> Information shown:
= Beginning of Section =
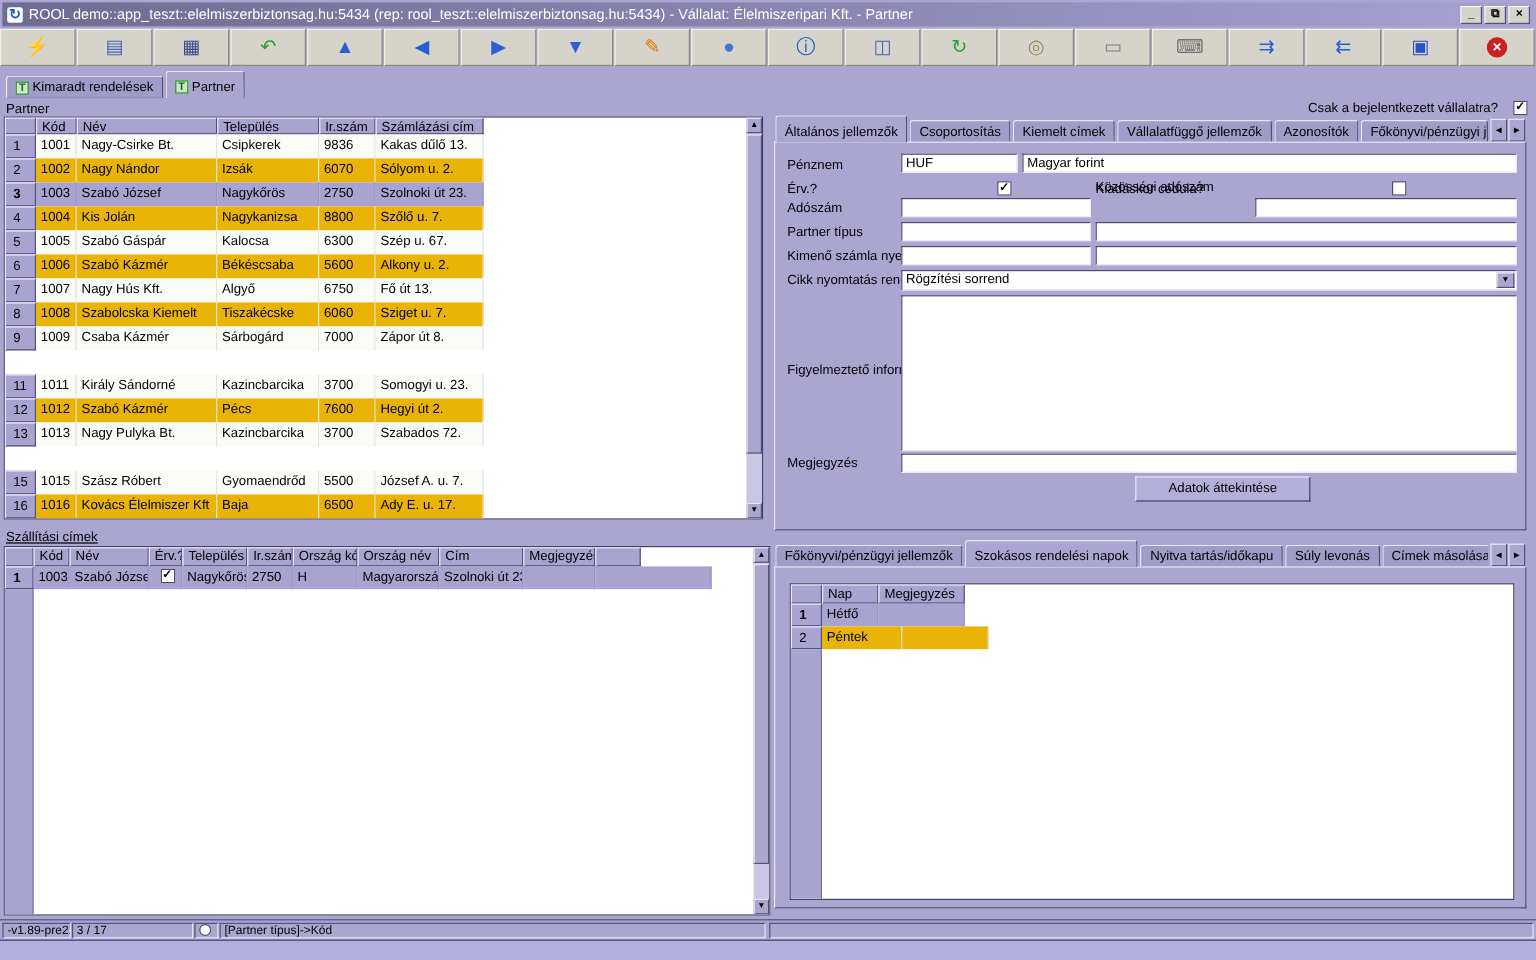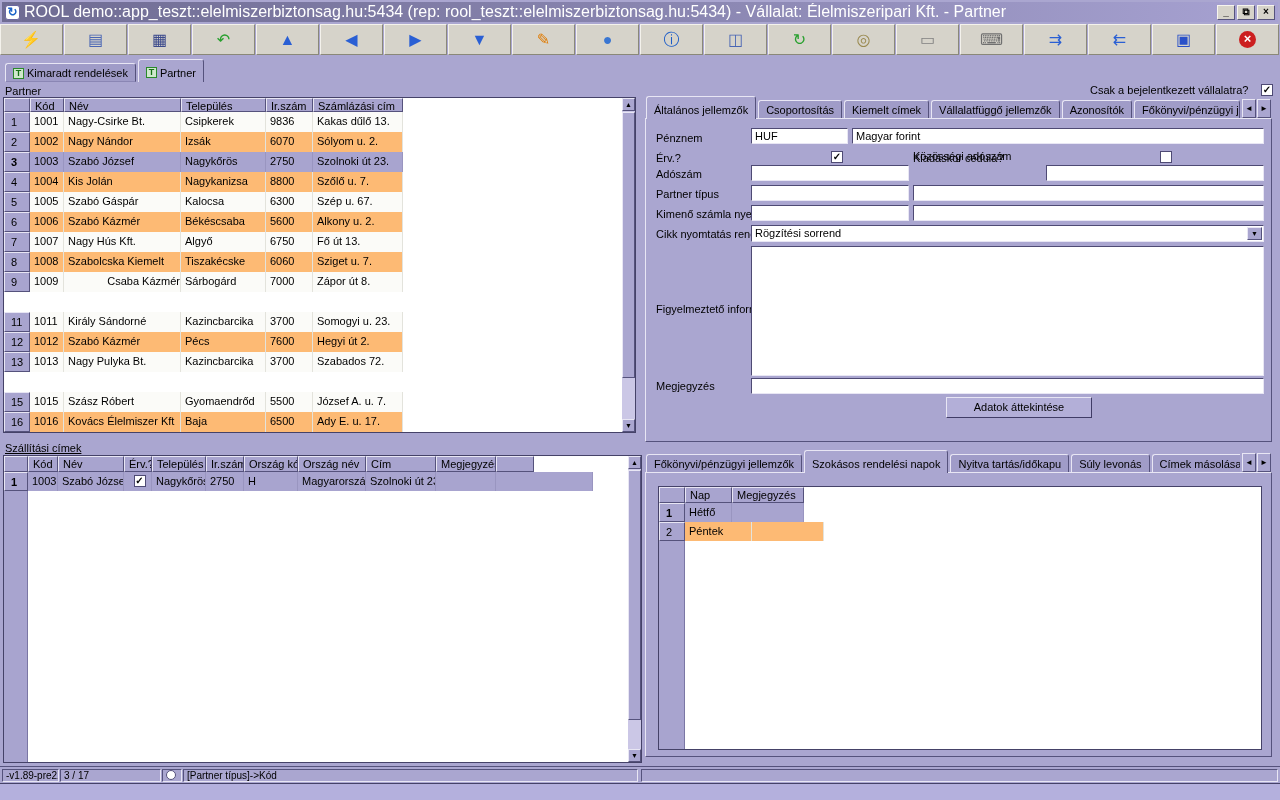--- a/index.html
+++ b/index.html
@@ -9,21 +9,21 @@
     background:#aaa6d0; font-family:"Liberation Sans", sans-serif;
     font-size:11px; color:#000;
   }
 
   
   .titlebar { position:absolute; left:2px; top:2px; width:1276px; height:20px;
     background:linear-gradient(90deg,#6f6c93 0%,#8b87b2 55%,#a7a2d2 100%);
     display:flex; align-items:center; padding:0 3px; }
   .logo { width:15px; height:15px; background:#fff; border:1px solid #6a66a0; border-radius:3px;
     color:#1b62c8; font-weight:bold; font-size:12px; line-height:13px; text-align:center; margin-right:4px; flex:none; }
-  .title-text { color:#fff; font-size:16px; white-space:nowrap; overflow:hidden; flex:1; }
+  .title-text { color:#fff; font-size:12px; white-space:nowrap; overflow:hidden; flex:1; }
   .winbtn { width:18px; height:15px; background:#d6d3ca; border:1px solid;
     border-color:#f6f4ee #55527c #55527c #f6f4ee; font-size:10px; line-height:12px;
     text-align:center; font-weight:bold; color:#000; margin-left:2px; flex:none; }
 
   
   .toolbar { position:absolute; left:0; top:23px; width:1280px; height:33px; display:flex; }
   .tool { flex:1; height:31px; margin:1px 1px 0 0; background:#d6d3ca; border:1px solid;
     border-color:#f4f2ec #8a8878 #8a8878 #f4f2ec; display:flex; align-items:center;
     justify-content:center; font-size:16px; }
   .tglyph { line-height:1; }
@@ -50,21 +50,21 @@
   .seclabel { position:absolute; font-size:11px; }
 
   
   .gridwrap { position:absolute; background:#fff; border:1px solid #454268; overflow:hidden; }
   .grow { position:absolute; left:0; display:flex; }
   .gcell { overflow:hidden; white-space:nowrap; padding:3px 0 0 4px; height:100%; flex:none; }
   .ghead .gcell { background:#a8a4cf; border:1px solid; border-color:#e8e6f4 #55527c #55527c #e8e6f4; padding-top:1px; }
   .gut { background:#a8a4cf; border:1px solid; border-color:#e8e6f4 #55527c #55527c #e8e6f4;
     padding-left:6px; flex:none; height:100%; overflow:hidden; }
   .r0 .gcell.body { background:#fbfbf8; border-right:1px solid #e3e3dc; }
-  .r1 .gcell.body { background:#fdba74; border-right:1px solid #e3e3dc; }
+  .r1 .gcell.body { background:#eab308; border-right:1px solid #e3e3dc; }
   .sel .gcell.body { background:#a8a4cf; border-right:1px solid #9995c0; }
   .gutstrip { position:absolute; background:#a8a4cf; border-right:1px solid #7a76a4; }
 
   
   .sb { position:absolute; width:13px; background:#cbc7e6; }
   .sbbtn { position:absolute; left:0; width:13px; height:13px; background:#aaa6d0; border:1px solid;
     border-color:#e8e6f4 #55527c #55527c #e8e6f4; font-size:7px; line-height:11px; text-align:center; }
   .sbthumb { position:absolute; left:0; width:13px; background:#aaa6d0; border:1px solid;
     border-color:#e8e6f4 #55527c #55527c #e8e6f4; }
 
@@ -248,21 +248,21 @@
       <div class="gcell gut" style="width: 26px;">8</div>
       <div class="gcell body" style="width: 34px;">1008</div>
       <div class="gcell body" style="width: 117px;">Szabolcska Kiemelt</div>
       <div class="gcell body" style="width: 85px;">Tiszakécske</div>
       <div class="gcell body" style="width: 47px;">6060</div>
       <div class="gcell body" style="width: 90px;">Sziget u. 7.</div>
     </div>
     <div class="grow r0" style="top: 174px; height: 20px;">
       <div class="gcell gut" style="width: 26px;">9</div>
       <div class="gcell body" style="width: 34px;">1009</div>
-      <div class="gcell body" style="width: 117px; text-align: right;">Csaba Kázmér</div>
+      <div class="gcell body" style="width: 117px;">Csaba Kázmér</div>
       <div class="gcell body" style="width: 85px;">Sárbogárd</div>
       <div class="gcell body" style="width: 47px;">7000</div>
       <div class="gcell body" style="width: 90px;">Zápor út 8.</div>
     </div>
     <div class="grow r0" style="top: 214px; height: 20px;">
       <div class="gcell gut" style="width: 26px;">11</div>
       <div class="gcell body" style="width: 34px;">1011</div>
       <div class="gcell body" style="width: 117px;">Király Sándorné</div>
       <div class="gcell body" style="width: 85px;">Kazincbarcika</div>
       <div class="gcell body" style="width: 47px;">3700</div>

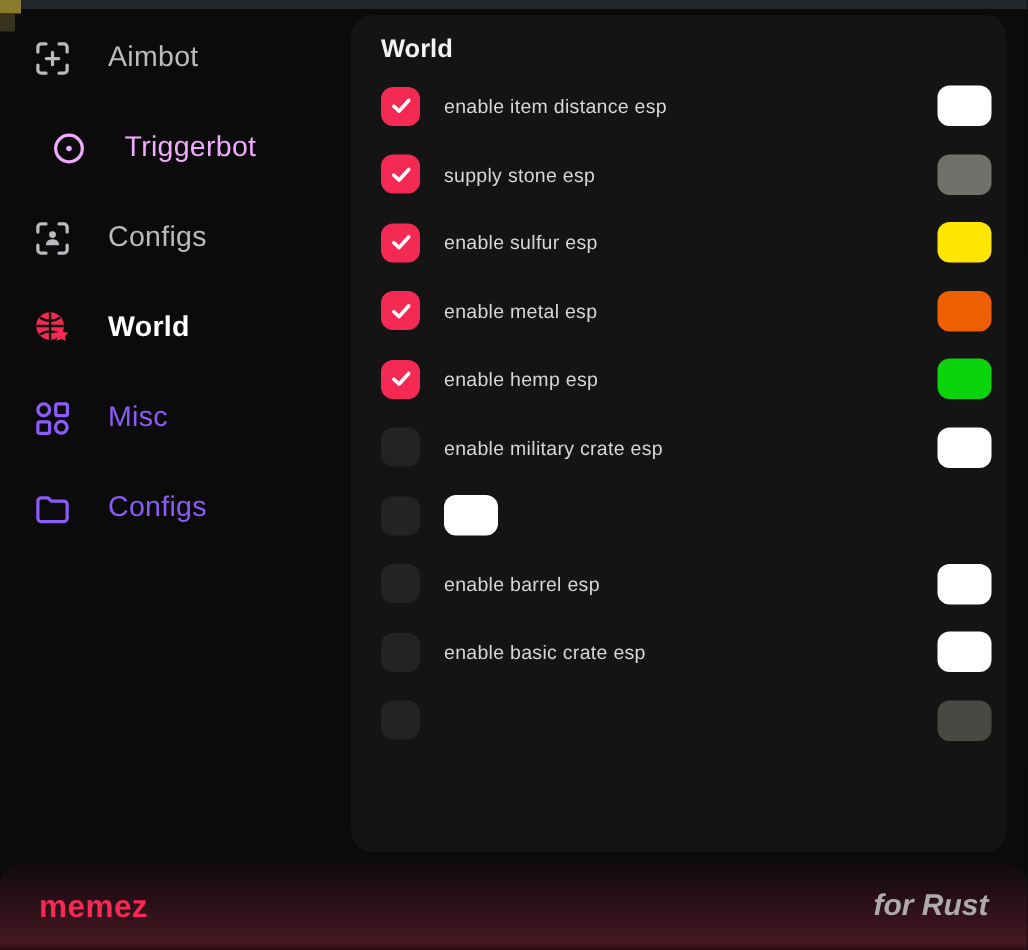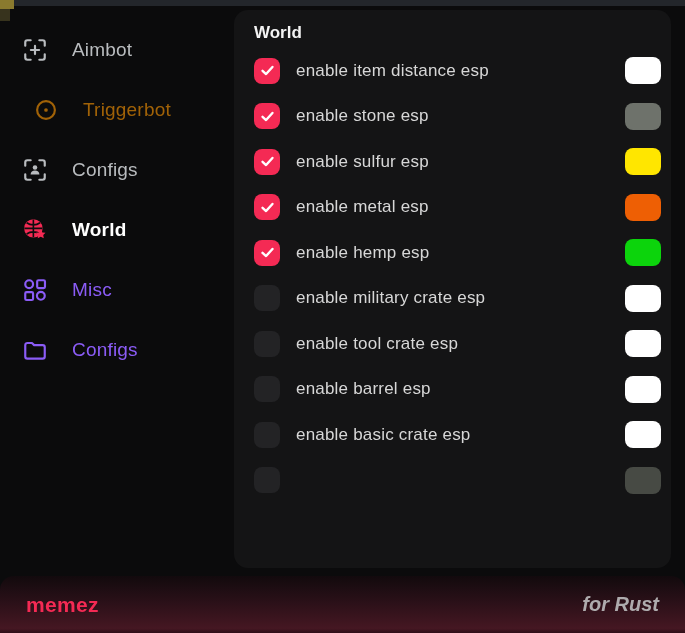--- a/index.html
+++ b/index.html
@@ -8,31 +8,31 @@
     background:#0b0b0c;
     font-family:"Liberation Sans","DejaVu Sans",sans-serif;
     -webkit-font-smoothing:antialiased;
   }
   
   .top-strip{position:absolute;left:0;top:0;width:685px;height:6px;background:#23262b;}
   .top-blob{position:absolute;left:0;top:0;width:14px;height:9px;background:#8a7a2e;}
   .top-blob2{position:absolute;left:0;top:9px;width:10px;height:12px;background:#37331d;}
 
   
-  .sidebar{position:absolute;left:0;top:20px;width:234px;height:560px;}
+  .sidebar{position:absolute;left:0;top:9px;width:234px;height:560px;}
   .side-item{
     display:flex;align-items:center;gap:24px;
     height:60px;padding-left:22px;cursor:pointer;
   }
   .side-item .icon{width:26px;height:26px;display:inline-flex;align-items:center;justify-content:center;}
   .side-item .icon svg{width:26px;height:26px;display:block;}
   .side-label{font-size:19px;letter-spacing:.2px;}
   .side-item.normal{color:#b9bcbf;}
   .side-item.muted{color:#8b5cf6;}
-  .side-item.disabled{color:#a16207;padding-left:33px;}
+  .side-item.disabled{color:#f0abfc;padding-left:33px;}
   .side-item.active{color:#ffffff;}
   .side-item.active .side-label{font-weight:600;}
   .side-item.active .icon{color:var(--accent);}
 
   
   .panel{
     position:absolute;left:234px;top:10px;width:437px;height:558px;
     background:#141415;border-radius:14px;overflow:hidden;
     padding:12px 10px 0 20px;box-sizing:border-box;
   }
@@ -40,21 +40,21 @@
   .rows{}
   .row{display:flex;align-items:center;height:45.5px;gap:16px;}
   .checkbox{
     width:26px;height:26px;border-radius:8px;flex:0 0 auto;
     background:#232325;display:inline-flex;align-items:center;justify-content:center;cursor:pointer;
   }
   .row.checked .checkbox{background:var(--accent);}
   .checkbox .check{width:17px;height:17px;display:none;}
   .row.checked .checkbox .check{display:block;}
   .checkbox .check polyline{fill:none;stroke:#ffffff;stroke-width:3.4;stroke-linecap:round;stroke-linejoin:round;}
-  .row-label{flex:1;font-size:17px;color:#d7d7d7;letter-spacing:.2px;white-space:nowrap;}
+  .row-label{flex:1;font-size:13px;color:#d7d7d7;letter-spacing:.2px;white-space:nowrap;}
   .swatch{width:36px;height:27px;border-radius:8px;flex:0 0 auto;cursor:pointer;}
 
   
   .footer{
     position:absolute;left:0;bottom:0;width:685px;height:57px;
     border-radius:14px 14px 0 0;box-sizing:border-box;
     background:linear-gradient(180deg,#120a0d 0%,#2a1018 45%,#451722 92%,#2e0f18 100%);
     display:flex;align-items:center;justify-content:space-between;
     padding:0 26px;
   }
@@ -140,21 +140,21 @@
     </span>
     <span class="row-label">enable item distance esp</span>
     <span class="swatch" style="background: rgb(255, 255, 255);"></span>
   </div>
       <div class="row checked">
     <span class="checkbox">
       <svg class="check" viewBox="0 0 24 24">
         <polyline points="5,12.5 10,17 19,7"></polyline>
       </svg>
     </span>
-    <span class="row-label">enable stone esp</span>
+    <span class="row-label">supply stone esp</span>
     <span class="swatch" style="background: rgb(110, 114, 107);"></span>
   </div>
       <div class="row checked">
     <span class="checkbox">
       <svg class="check" viewBox="0 0 24 24">
         <polyline points="5,12.5 10,17 19,7"></polyline>
       </svg>
     </span>
     <span class="row-label">enable sulfur esp</span>
     <span class="swatch" style="background: rgb(255, 230, 0);"></span>
@@ -181,21 +181,20 @@
     <span class="checkbox">
       
     </span>
     <span class="row-label">enable military crate esp</span>
     <span class="swatch" style="background: rgb(255, 255, 255);"></span>
   </div>
       <div class="row">
     <span class="checkbox">
       
     </span>
-    <span class="row-label">enable tool crate esp</span>
     <span class="swatch" style="background: rgb(255, 255, 255);"></span>
   </div>
       <div class="row">
     <span class="checkbox">
       
     </span>
     <span class="row-label">enable barrel esp</span>
     <span class="swatch" style="background: rgb(255, 255, 255);"></span>
   </div>
       <div class="row">

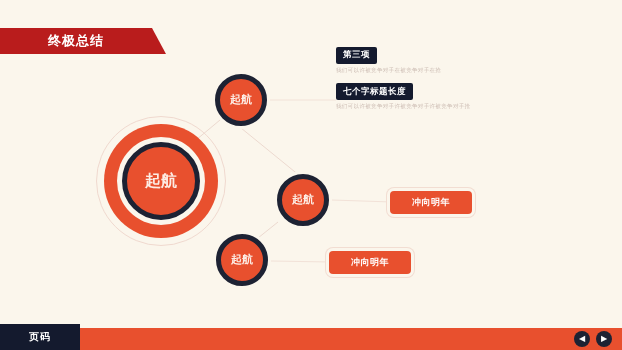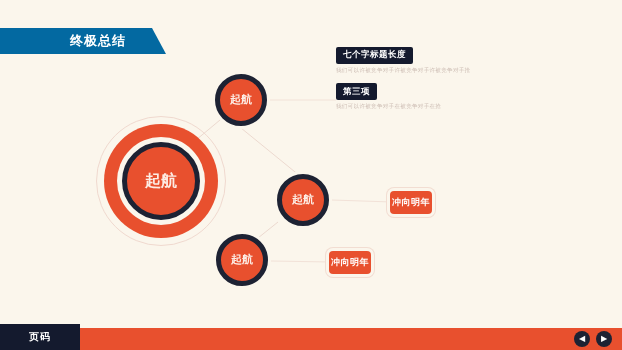--- a/index.html
+++ b/index.html
@@ -7,23 +7,23 @@
     width:622px;height:350px;
     background:#fbf6ec;
     font-family:"Liberation Sans","DejaVu Sans",sans-serif;
     overflow:hidden;position:relative;
   }
   .slide{position:absolute;inset:0;background:#fbf6ec;overflow:hidden;}
 
   
   .banner{
     position:absolute;left:0;top:28px;height:26px;width:166px;
-    background:#0369a1;
+    background:#b91c1c;
     clip-path:polygon(0 0,152px 0,166px 100%,0 100%);
-    display:flex;align-items:center;padding-left:22px;
+    display:flex;align-items:center;
   }
   .banner-text{
     color:#ffffff;font-size:13px;font-weight:bold;letter-spacing:1px;
     margin-left:48px;white-space:nowrap;
   }
 
   
   .connectors{position:absolute;left:0;top:0;width:622px;height:350px;}
 
   
@@ -72,21 +72,21 @@
   }
   .item-desc{
     margin-top:3px;color:#cdbdb4;font-size:5.6px;letter-spacing:.25px;
     white-space:nowrap;filter:blur(.28px);
   }
 
   
   .callout{
     position:absolute;background:#e8502e;color:#ffffff;
     font-size:9px;font-weight:bold;letter-spacing:.5px;
-    padding:5px 2px;border-radius:4px;
+    padding:5px 22px;border-radius:4px;
     box-shadow:0 0 0 3px #fbf6ec,0 0 0 4px #f2ddd2;
     white-space:nowrap;
   }
   .callout-a{left:390px;top:191px;}
   .callout-b{left:329px;top:251px;}
 
   
   .footer{position:absolute;left:0;bottom:0;width:622px;height:26px;}
   .footer-bar{position:absolute;left:0;bottom:0;width:622px;height:22px;background:#e8502e;}
   .footer-tab{
@@ -132,26 +132,26 @@
   </div>
   <div class="node small-node n-mid">
     <span class="node-label">起航</span>
   </div>
   <div class="node small-node n-bot">
     <span class="node-label">起航</span>
   </div>
 
   <div class="list">
     <div class="list-item">
+      <span class="item-tag">第三项</span>
+      <div class="item-desc">我们可以许被竞争对手在被竞争对手在抢</div>
+    </div>
+    <div class="list-item">
       <span class="item-tag">七个字标题长度</span>
       <div class="item-desc">我们可以许被竞争对手许被竞争对手许被竞争对手抢</div>
-    </div>
-    <div class="list-item">
-      <span class="item-tag">第三项</span>
-      <div class="item-desc">我们可以许被竞争对手在被竞争对手在抢</div>
     </div>
   </div>
 
   <div class="callout callout-a">冲向明年</div>
   <div class="callout callout-b">冲向明年</div>
 
   <div class="footer">
     <div class="footer-bar"></div>
     <div class="footer-tab">
       <span class="footer-tab-text">页码</span>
= End of Section =
> Work to complete:
Copy, word for word, the entries above from the first line to the line that holds "color:#1b62c8; font-weight:bold; font-size:12px;". Drop the pictures.

> Answer to the exercise:
--- a/index.html
+++ b/index.html
@@ -9,21 +9,21 @@
     background:#aaa6d0; font-family:"Liberation Sans", sans-serif;
     font-size:11px; color:#000;
   }
 
   
   .titlebar { position:absolute; left:2px; top:2px; width:1276px; height:20px;
     background:linear-gradient(90deg,#6f6c93 0%,#8b87b2 55%,#a7a2d2 100%);
     display:flex; align-items:center; padding:0 3px; }
   .logo { width:15px; height:15px; background:#fff; border:1px solid #6a66a0; border-radius:3px;
     color:#1b62c8; font-weight:bold; font-size:12px; line-height:13px; text-align:center; margin-right:4px; flex:none; }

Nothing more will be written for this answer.